Выбрать главу

Улицу за улицей, квартал за кварталом. Он чувствовал дрожь во всем теле. Он понимал, что еще немного — и упадет. Он ослабел. Ему хотелось остановиться. Но он не мог. Не сейчас. Если он остановится, сядет передохнуть, за ним тут же придут и отправят в Центр регулировки. Он не хочет, чтобы его опять отрегулировали. Не хочет снова сделаться тупой движущейся машиной. Лучше уж терзаться тоской, но осознавать происходящее.

Он споткнулся. Блеющие гудки раздирали мозг. Неоновые глаза моргали на него, пока он шел.

Он старался идти прямо, однако все его системы дали сбой. Преследуют ли его? Ему необходимо быть осторожнее. Его лицо ничего не выражало, он изо всех сил пытался держаться ровно.

Коленные суставы окаменели, и когда он наклонился, чтобы растереть их руками, волна темноты поднялась с земли и окатила его. Он привалился к толстому зеркальному окну.

Встряхнул головой, увидел глядящего на него изнутри человека. Оттолкнулся от окна. Человек выскочил и с испугом уставился на него. Фотоэлементы выделили его и начали преследовать. Придется поторопиться. Он не может допустить, чтобы его вернули назад, не может начинать все сначала. Уж лучше умереть.

Нежданная мысль. Как ведро холодной воды. Да, воды, но не для того, чтобы пить.

«Я умру, — подумал он. — Но я буду знать, почему умираю, и в этом состоит разница. Я ушел из лаборатории, где день за днем, до одури делал расчеты для бомб, газовых и бактериологических баллончиков.

Все эти долгие дни и ночи, пока я создавал средства уничтожения, моему разуму открывалась истина. Путы все ослабевали, вбитые в голову постулаты сдавались по мере того, как удавалось бороться с безразличием».

И наконец что-то сломалось, и все, что осталось, — это утомление, истина и безграничное желание покоя.

И вот теперь он сбежал и уже никогда не вернется. Его разум сломался безнадежно, им ни за что не отрегулировать его заново.

Он шел к общественному парку, последнему пристанищу пожилых, калек, бесполезных. Где они могли скрываться, отдыхать и дожидаться смерти.

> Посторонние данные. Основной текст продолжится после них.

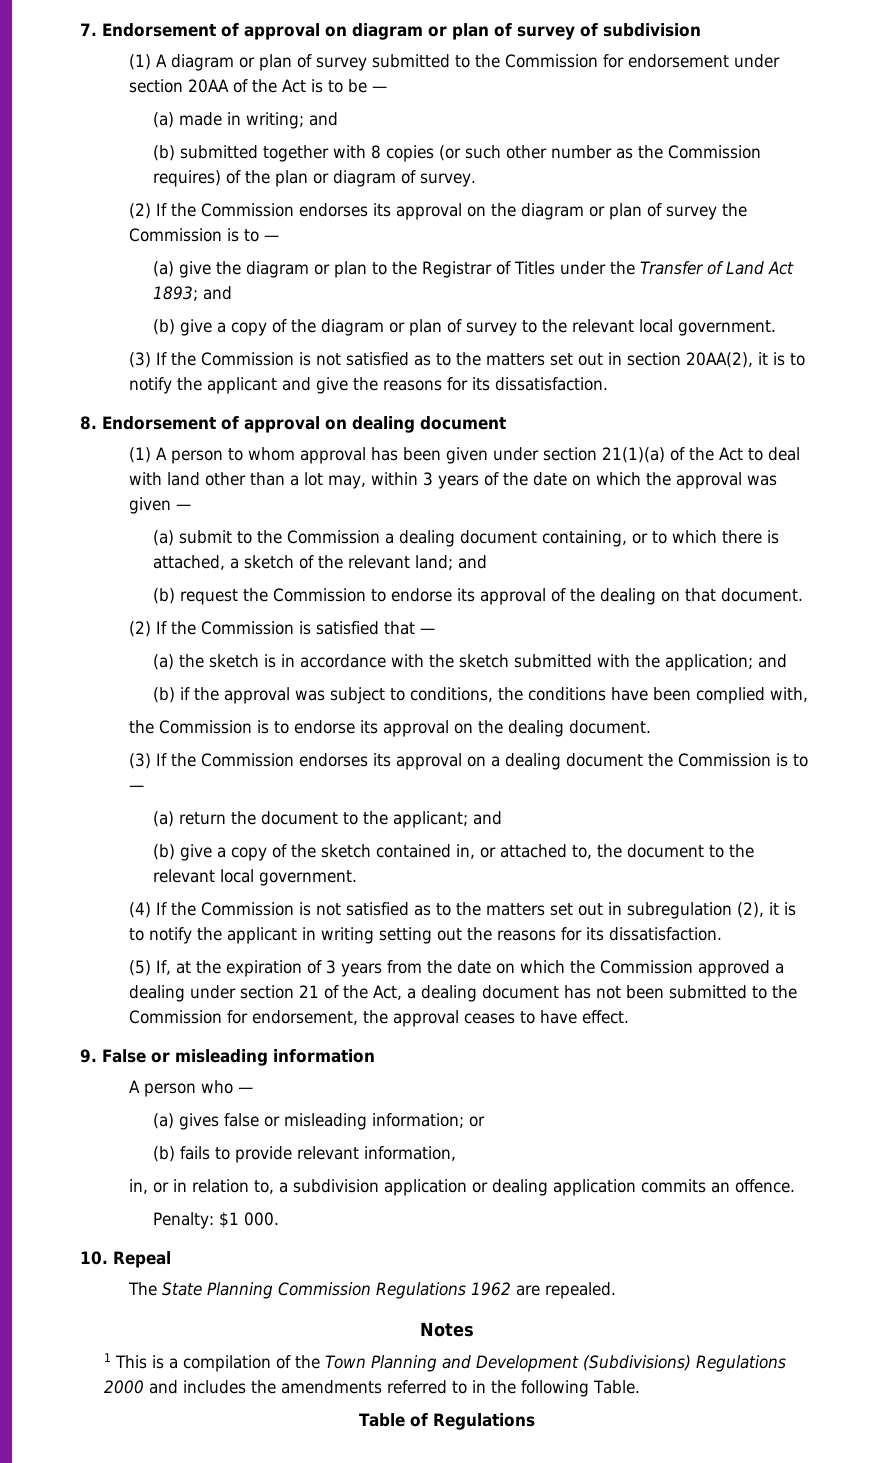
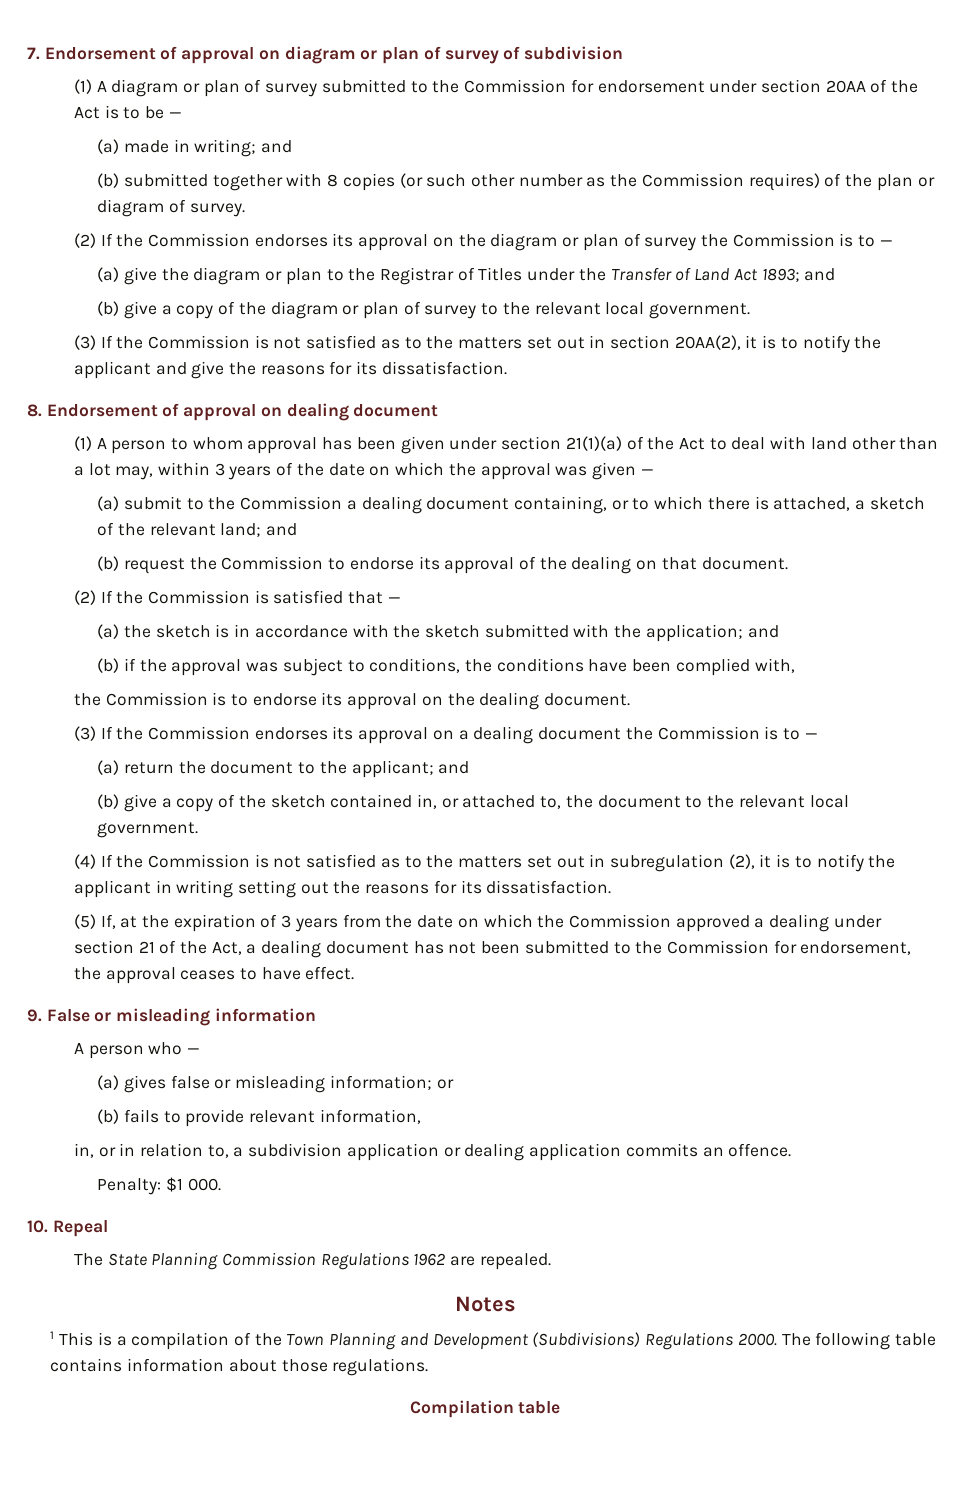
- 1 This is a compilation of the Town Planning and Development (Subdivisions) Regulations 2000 and includes the amendments referred to in the following Table.
- Table of Regulations
+ 1 This is a compilation of the Town Planning and Development (Subdivisions) Regulations 2000. The following table contains information about those regulations.
+ Compilation table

Он вошел в широкие ворота и поглядел на высокие стены, которые уходили вверх, насколько хватало глаз. Эти стены скрывали уродство от посторонних взглядов. Здесь было безопасно. Никого не волновало, если человек умрет в границах общественного парка.

«Вот он, мой остров, — подумал он. — Я нашел тихую гавань. Здесь нет пристально глядящих фотоэлементов, нет подслушивающих ушей. Здесь можно быть свободным».

Ноги его внезапно подкосились, он привалился к почерневшему мертвому дереву и сполз по стволу в высокую кучу гниющих листьев.

Мимо прошел старик, который с подозрением посмотрел на него. Старик прошел дальше. Он не уставал повторять себе, что образ мысли остается прежним, даже когда оковы уже разбиты.

Мимо прошли две пожилые дамы. Они посмотрели на него и зашептались. Он не был стариком. Ему не позволено находиться в общественном парке. Его, возможно, выслеживает полиция контроля. Он опасен, и старушки поспешили дальше, бросая испуганные взгляды через хрупкие плечи. Когда он нагнал их, они спешно скрылись за холмом.

Он шел. Вдалеке послышался вой сирены. Пронзительная, визгливая сирена машин полиции контроля. Это за ним? Они уже знают, что он здесь? Он прибавил шаг, тело его подергивалось, когда он переваливал через гребень залитого солнцем холма и спускался вниз по другому склону. «Озеро, — думал он. — Я ищу озеро».

Он увидел питьевой фонтан, спустился с холма и остановился рядом с ним. Над фонтаном склонился старик. Тот самый, который прошел мимо него до этого. Старик хватал ртом тощую струйку воды.

Он стоял рядом молча, дрожа всем телом. Старик не замечал его присутствия. Он все пил и пил. Вода плескалась и сверкала на солнце. Он протянул к старику руки. Тот ощутил его прикосновение и дернулся в сторону, струйка воды потекла по заросшему седой щетиной подбородку. Старик попятился назад, таращась на него с разинутым ртом. Быстро развернулся и заковылял прочь.

Он увидел, как старик побежал, и наклонился над фонтаном. Вода забулькала в горле. Она заполняла рот и выливалась обратно, лишенная вкуса.

Он внезапно распрямился, ощущая в груди болезненный жар. Солнце потускнело, небо сделалось черным. Он шатаясь пошел через дорожку, рот его открывался и закрывался. Он добрел до другой стороны дорожки и упал коленями на сухую землю.

Пополз по мертвой траве, завалился на спину, в животе все переворачивалось, вода стекала по подбородку.